- Assignment -
Repeat the records below word for word, but start at the line that contains "Micro scooter wheel", stop after the last line, and include nothing else.
START Material for this task
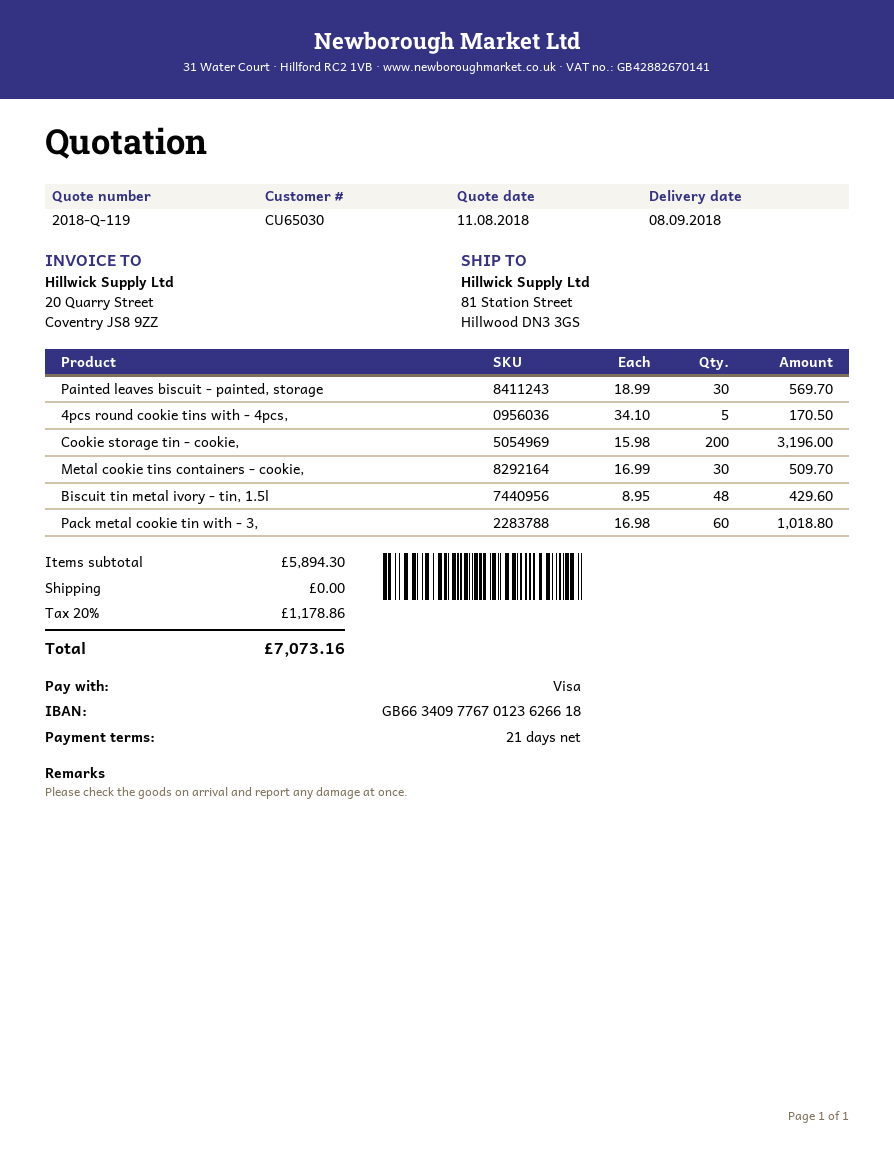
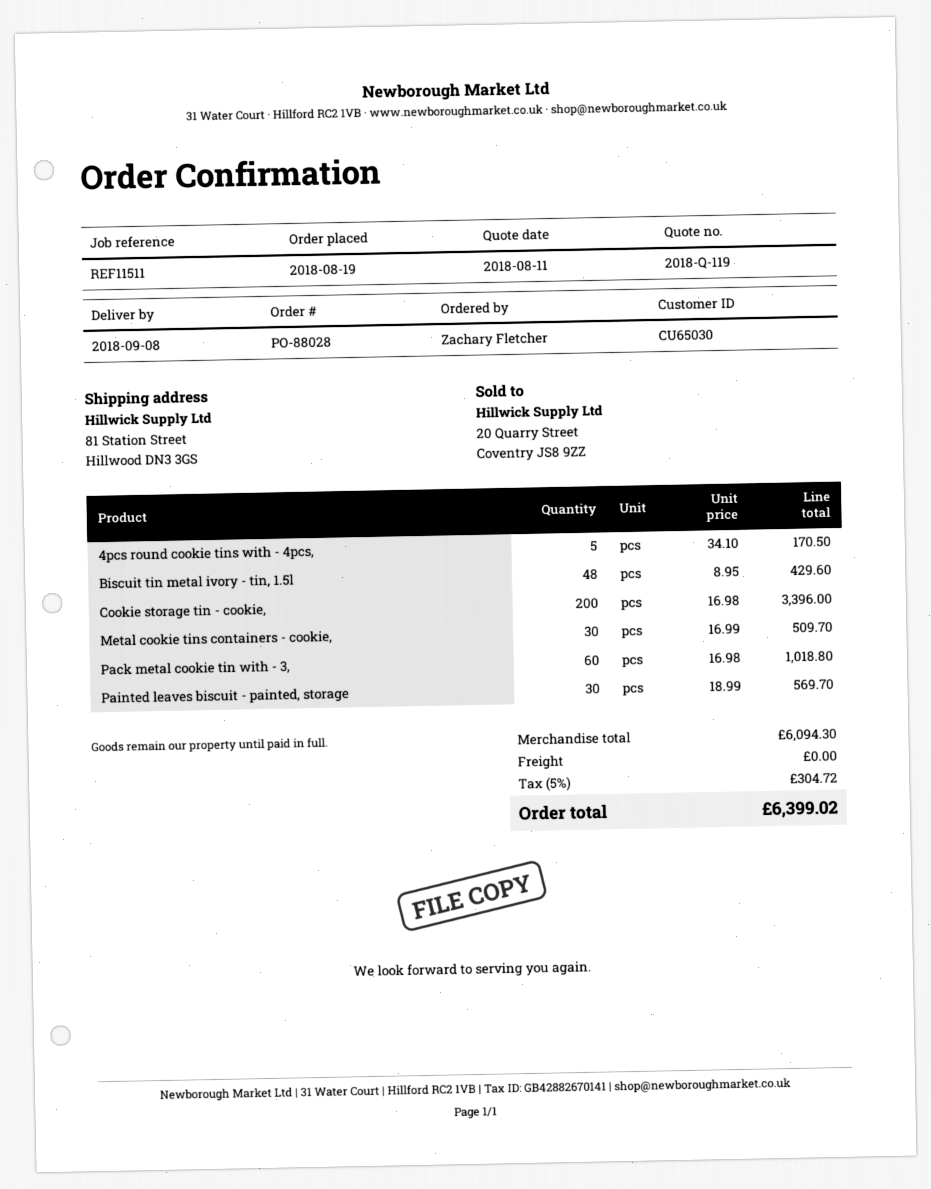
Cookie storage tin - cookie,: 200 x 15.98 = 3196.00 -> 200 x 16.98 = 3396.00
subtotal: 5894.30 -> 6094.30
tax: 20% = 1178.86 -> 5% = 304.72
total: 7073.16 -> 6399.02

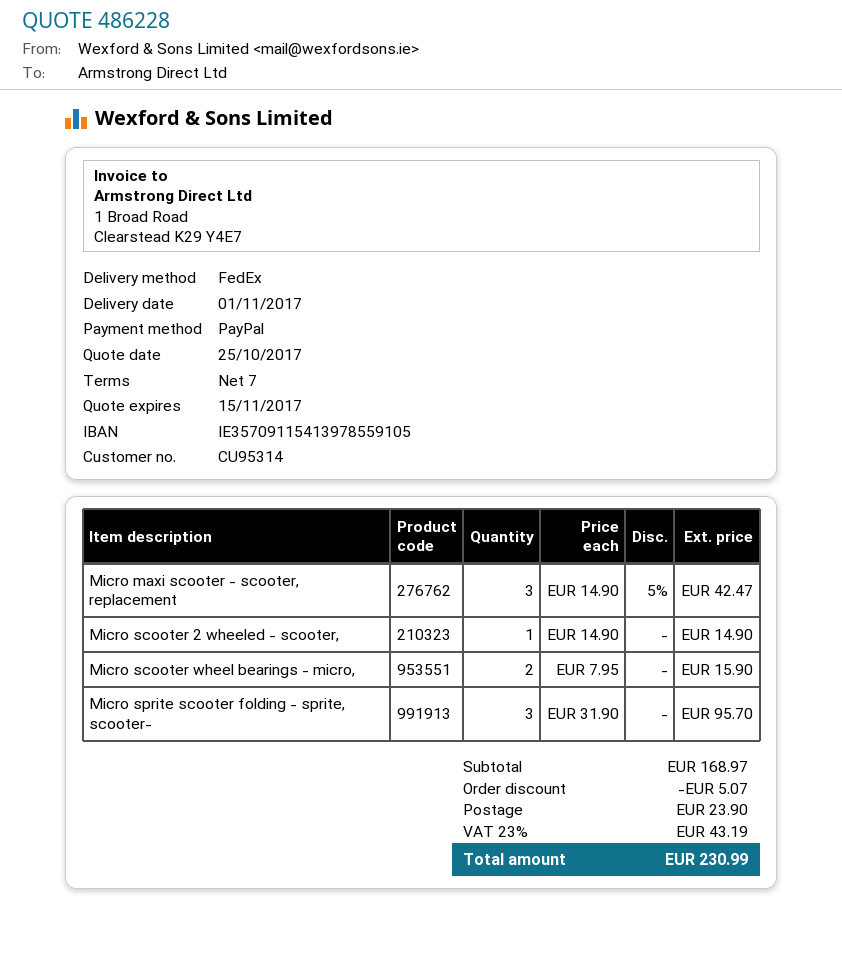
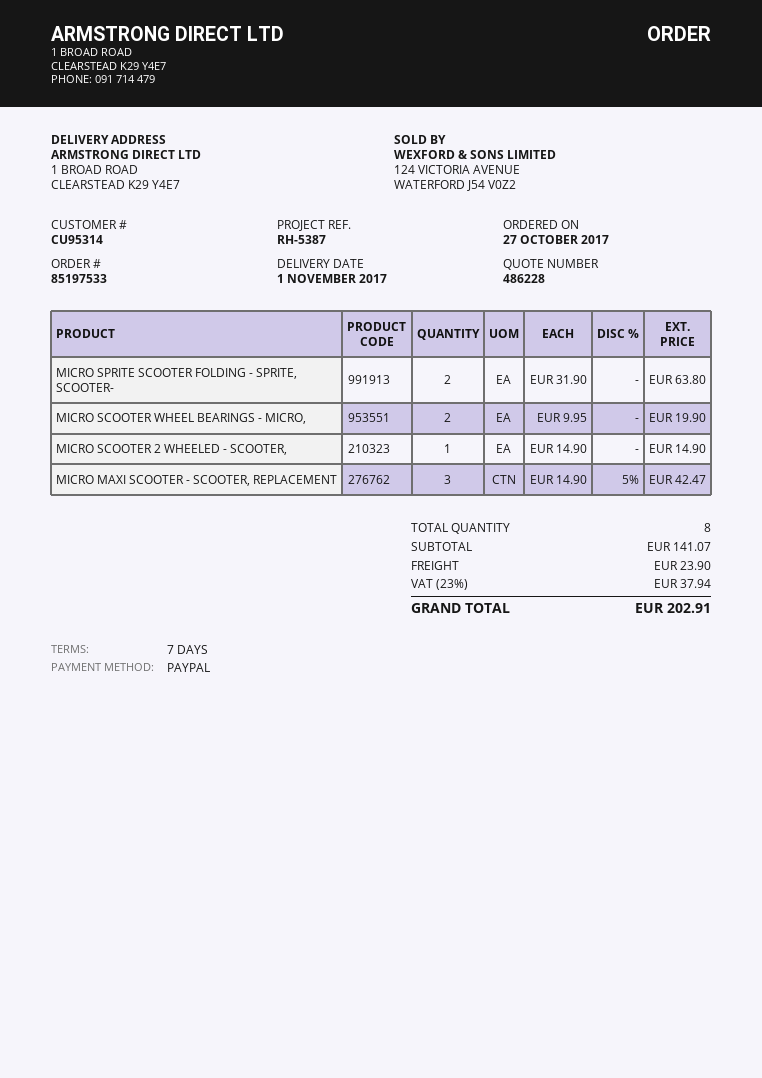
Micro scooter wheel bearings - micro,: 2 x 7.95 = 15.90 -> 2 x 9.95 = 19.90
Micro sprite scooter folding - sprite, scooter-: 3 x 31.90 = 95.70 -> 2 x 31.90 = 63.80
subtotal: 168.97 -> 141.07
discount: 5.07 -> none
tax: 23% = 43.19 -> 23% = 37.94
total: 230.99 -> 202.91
END Material for this task
- Written answer -
Micro scooter wheel bearings - micro,: 2 x 7.95 = 15.90 -> 2 x 9.95 = 19.90
Micro sprite scooter folding - sprite, scooter-: 3 x 31.90 = 95.70 -> 2 x 31.90 = 63.80
subtotal: 168.97 -> 141.07
discount: 5.07 -> none
tax: 23% = 43.19 -> 23% = 37.94
total: 230.99 -> 202.91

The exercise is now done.